**Exercise material**.
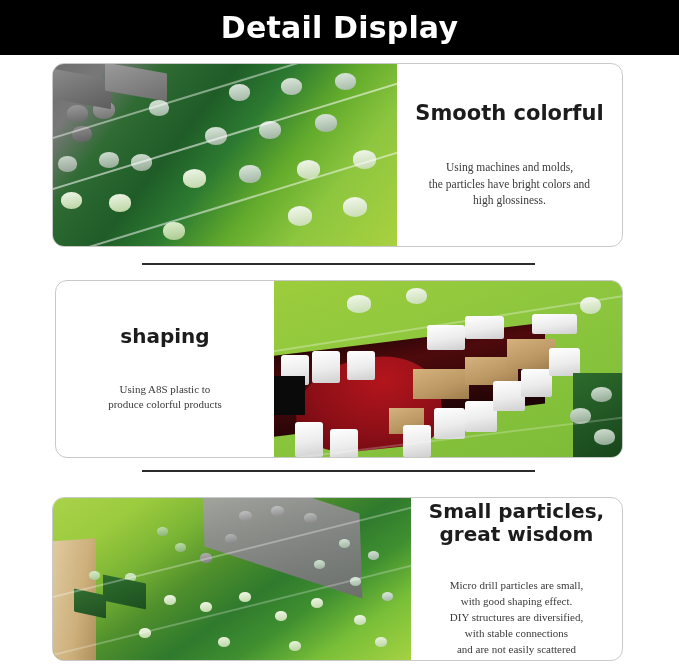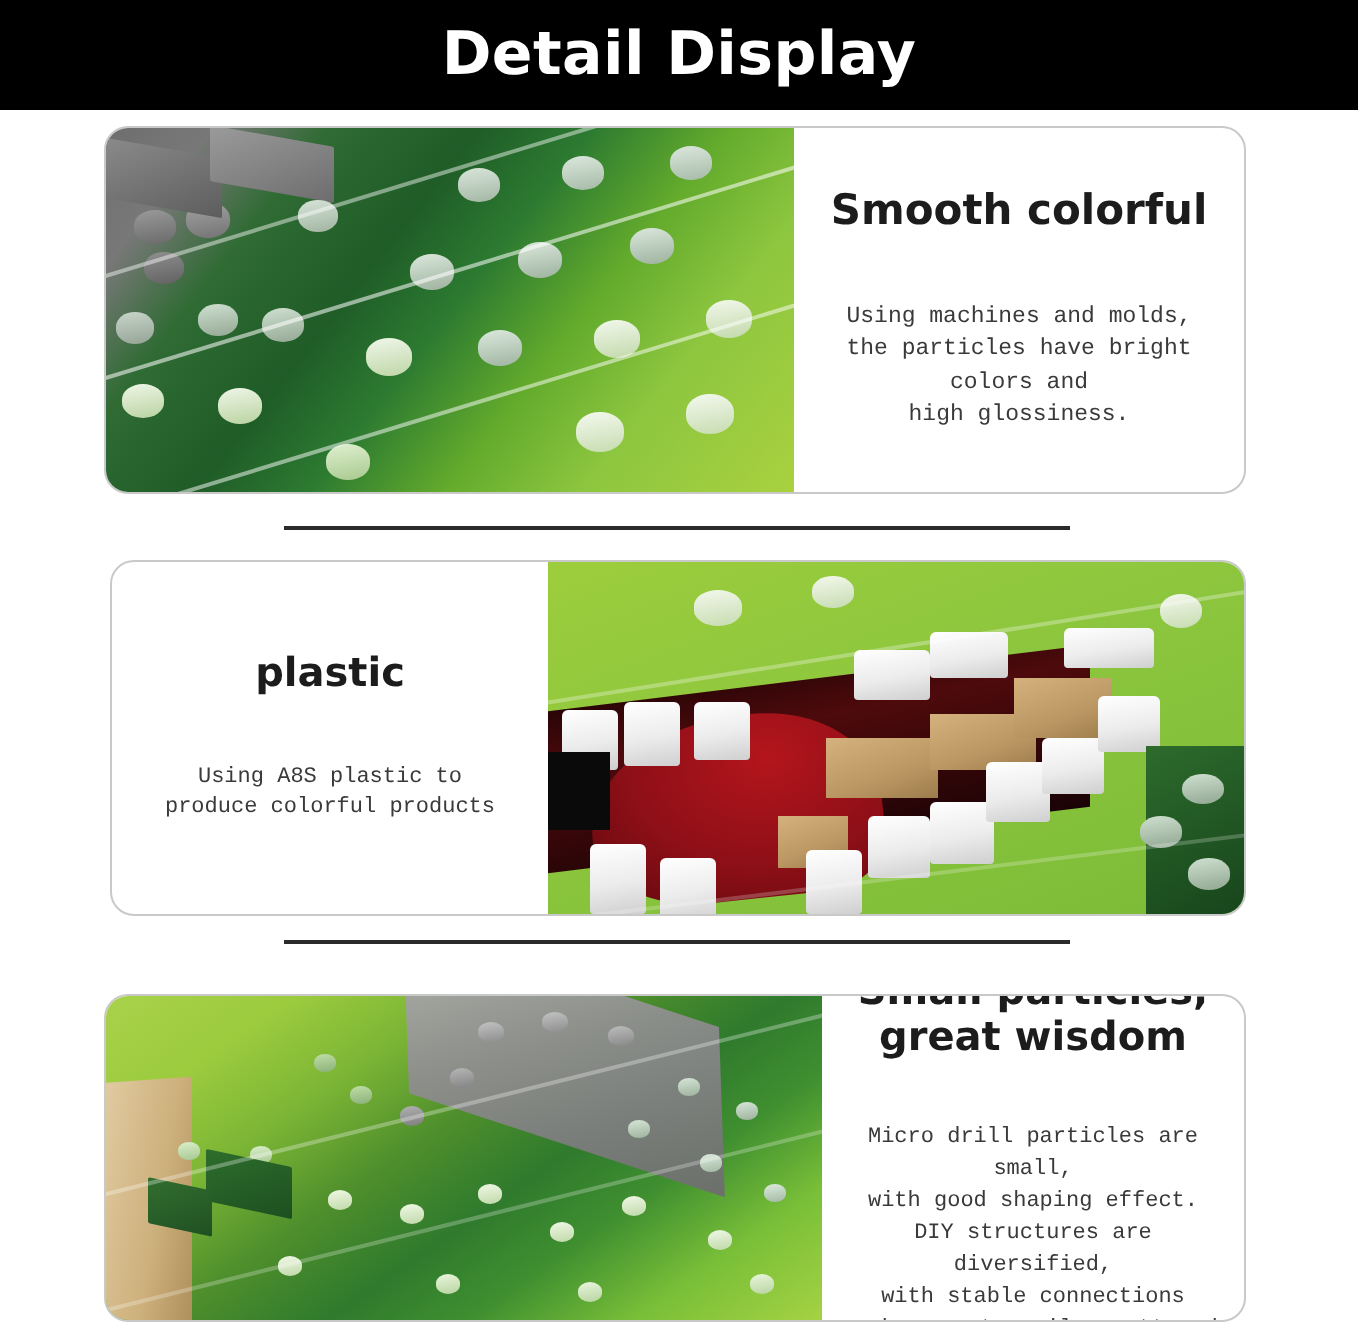--- a/index.html
+++ b/index.html
@@ -86,7 +86,7 @@
   .card--three .card-heading { font-size: 20px; margin-bottom: 10px; }
 
   .card-body {
-    font-family: Liberation Mono, monospace;
+    font-family: Liberation Serif, serif;
     font-size: 11.5px;
     color: #3a3a3a;
     line-height: 1.42;

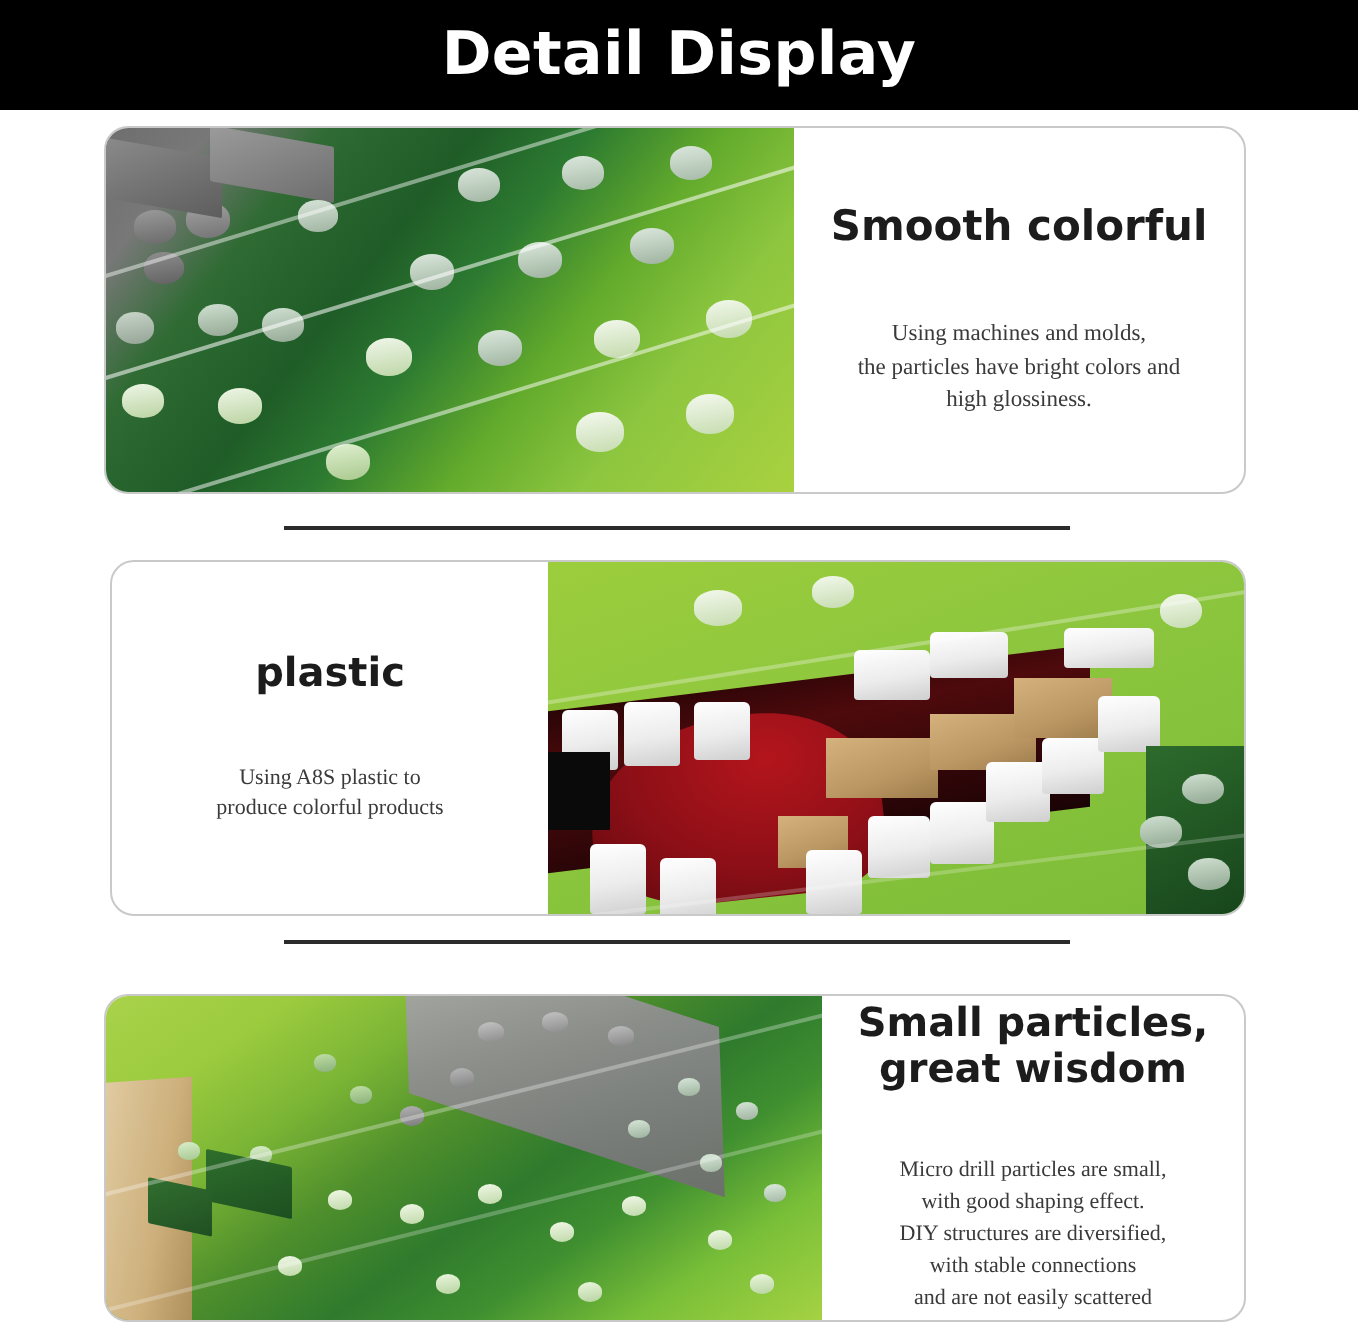--- a/index.html
+++ b/index.html
@@ -251,7 +251,7 @@
   <div class="card card--two">
 
     <div class="card-text">
-      <div class="card-heading">plastic</div>
+      <div class="card-heading">shaping</div>
       <div class="card-body">Using A8S plastic to
 produce colorful products</div>
     </div>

**What is needed**.
Each record above should be repeated exactly, please, without pictures.

**Task solution**.
--- a/index.html
+++ b/index.html
@@ -86,7 +86,7 @@
   .card--three .card-heading { font-size: 20px; margin-bottom: 10px; }
 
   .card-body {
-    font-family: Liberation Mono, monospace;
+    font-family: Liberation Serif, serif;
     font-size: 11.5px;
     color: #3a3a3a;
     line-height: 1.42;

--- a/index.html
+++ b/index.html
@@ -251,7 +251,7 @@
   <div class="card card--two">
 
     <div class="card-text">
-      <div class="card-heading">plastic</div>
+      <div class="card-heading">shaping</div>
       <div class="card-body">Using A8S plastic to
 produce colorful products</div>
     </div>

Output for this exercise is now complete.